Friday 12th October 2018. 758 days after he was born. Oscar fell asleep without the boob.
You should have seen me when I got downstairs. I was like OMG, did you see what just happened? He actually just fell asleep on his own for the first time EVER!
I was messaging people, knowing full well that it was probably a one off, but it was a one off that was worthy of telling EVERYONE.
Ok, so I’ll backtrack slightly. There was some boob involved. A tiny bit.
He latched on, had a little drink, took himself off, rolled over and asked for a cuddle. And proceeded to go to sleep. I kept waiting for the request for more boobah, but it didn’t come. Instead came the heavier breathing, the slight jerky movement – those signs that he had indeed fallen into a sleep. There was no trying to retrieve my nipple from the clench of his teeth – just the same sneaking out of his bed and out of his limbs that he manages to attach to me every night.

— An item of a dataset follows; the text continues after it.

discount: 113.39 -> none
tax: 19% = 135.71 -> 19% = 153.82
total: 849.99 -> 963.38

And he slept – all evening. I kept waiting for him to wake up, realising what had happened. But he didn’t. And he even stayed asleep when I went to bed, waking at about 1.30am rather than the minute I got comfy in bed. Of course, plenty of boob happened throughout the night but that’s another step to conquer right there.
So then Saturday night came round. I was fully expecting the same to NOT happen but I thought that since it had happened the once, I really needed to try and make it happen again. And so we went to bed, we laid down, and he requested boobah. So I gave it to him. He finished the one and then wanted the other, but when clearly there was nothing left in the second one, I encouraged him off. I told him to roll over and offered him cuddles. We lay snuggled and whilst it wasn’t as easy as the Friday night (he kept chatting to me saying mummy watermelon, mummy hair, mummy tummy – he did eventually fall asleep. AGAIN. It had happened twice. The first time his decision. The second time mine.

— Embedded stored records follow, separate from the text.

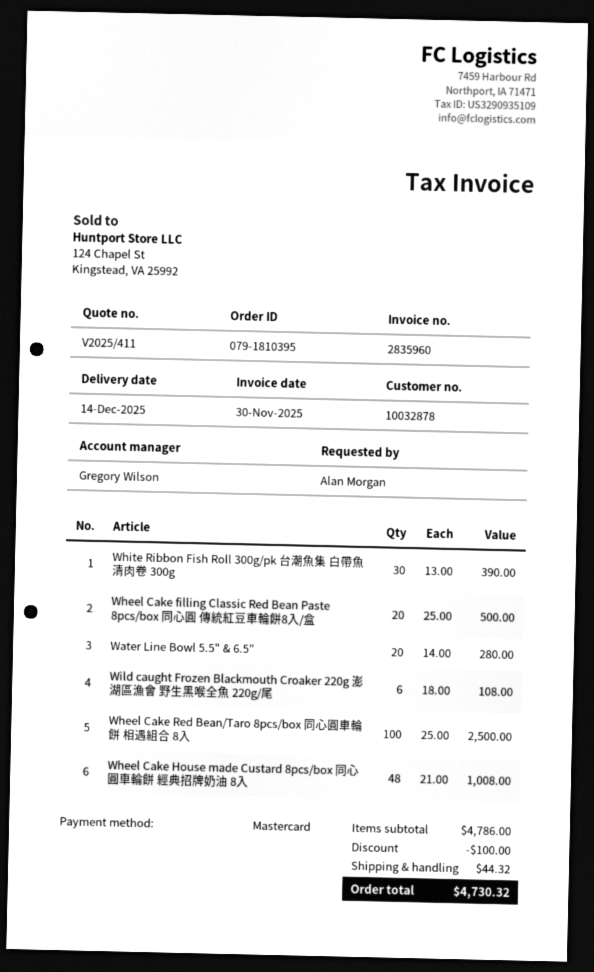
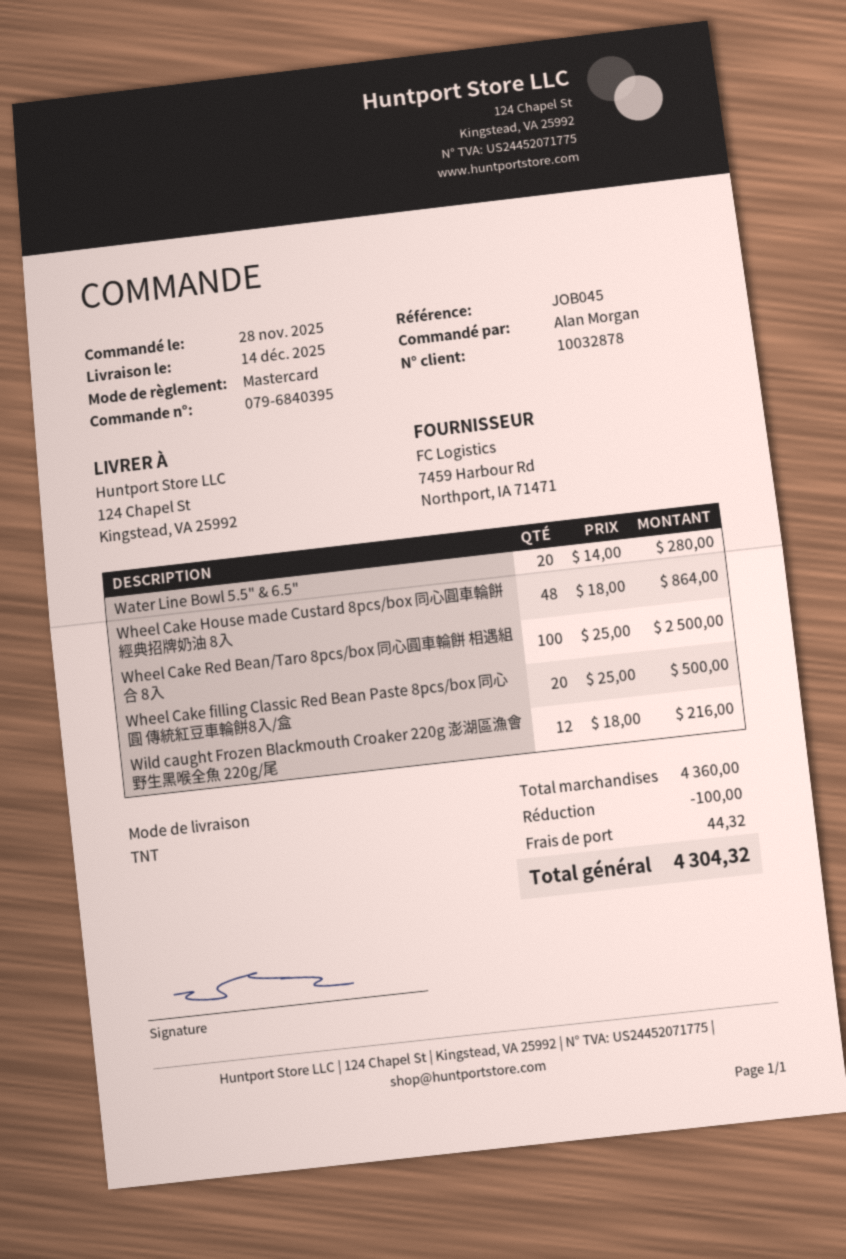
order number: 079-1810395 -> 079-6840395
White Ribbon Fish Roll 300g/pk 台潮魚集 白帶魚清肉卷 300g: 30 x 13.00 = 390.00 -> none
Wild caught Frozen Blackmouth Croaker 220g 澎湖區漁會 野生黑喉全魚 220g/尾: 6 x 18.00 = 108.00 -> 12 x 18.00 = 216.00
Wheel Cake House made Custard 8pcs/box 同心圓車輪餅 經典招牌奶油 8入: 48 x 21.00 = 1008.00 -> 48 x 18.00 = 864.00
subtotal: 4786.00 -> 4360.00
total: 4730.32 -> 4304.32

And so here I am, wondering if this is the beginning of the end of our breastfeeding journey. He hasn’t fed in the daytime for two weeks now. He asks on the odd occasion but never really protests when I say no. And now – now he has done the thing that I wasn’t sure he could do, to fall asleep with just a cuddle.

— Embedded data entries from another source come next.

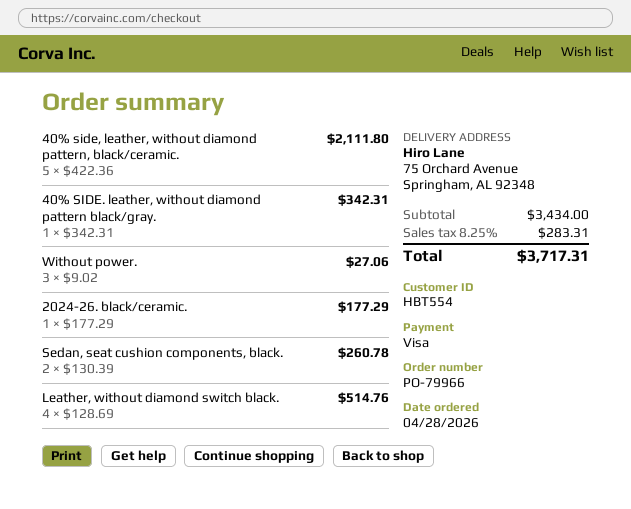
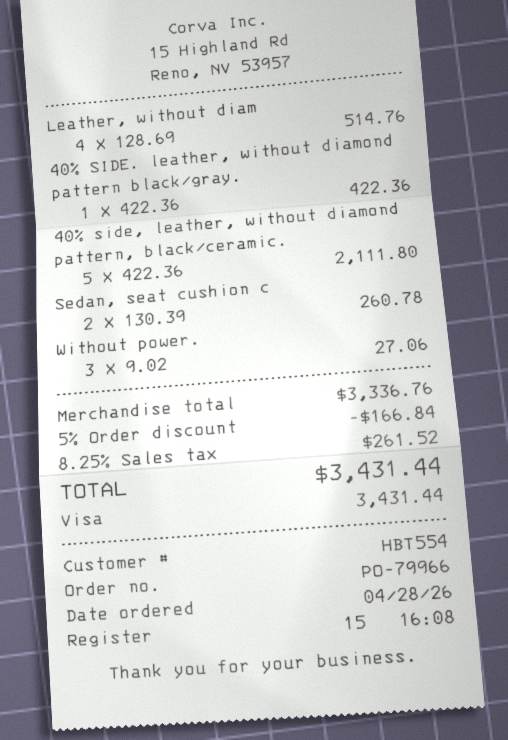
40% SIDE. leather, without diamond pattern black/gray.: 1 x 342.31 = 342.31 -> 1 x 422.36 = 422.36
2024-26. black/ceramic.: 1 x 177.29 = 177.29 -> none
subtotal: 3434.00 -> 3336.76
discount: none -> 5% = 166.84
tax: 8.25% = 283.31 -> 8.25% = 261.52
total: 3717.31 -> 3431.44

I’m not going to lie – I am SO READY.
Don’t get me wrong, I have loved feeding him. I love the bond it has brought us. I love the nutrition it has given him. I love the comfort it has given him when he’s needed it. But I am so ready to have my boobs back (if that’s the way it’s going). I am so ready to potentially have my life back, where maybe I can go out of an evening – heck I might even be able to go away to a blog conference if I want to (I totally want to!).
I’ve had to brush off so many comments. Smile and laugh when someone’s been surprised that we are still feeding. But for me, it has always been what Oscar has needed and since he is my priority, I never wanted to be the one to just take it away from him. So I was super glad that it was him that made that first move.
Of course, we still have a LONG way to go. This is just step one in many, many steps. I still need to actually not feed him at all before he goes to sleep. I still need to get him to stop feeding throughout the night. I still need him to accept being cuddled to sleep by someone else (aka Daddy). I still need him to not solely need me if he wakes in the night. But there was a time when I questioned whether step one was ever going to happen and now it has.
The final breastfeed may still be a way away, but I feel like we may well be on our way there and no doubt when that time does come, it will be met with a mixture of emotion and relief. I guess what I will now do is savour the feeds that do happen. Because despite the pain and the tears. The frustration and the fortune spent on Lasinoh, I really have loved feeding my boy into toddler-hood and will never have any regrets that we did it for so long.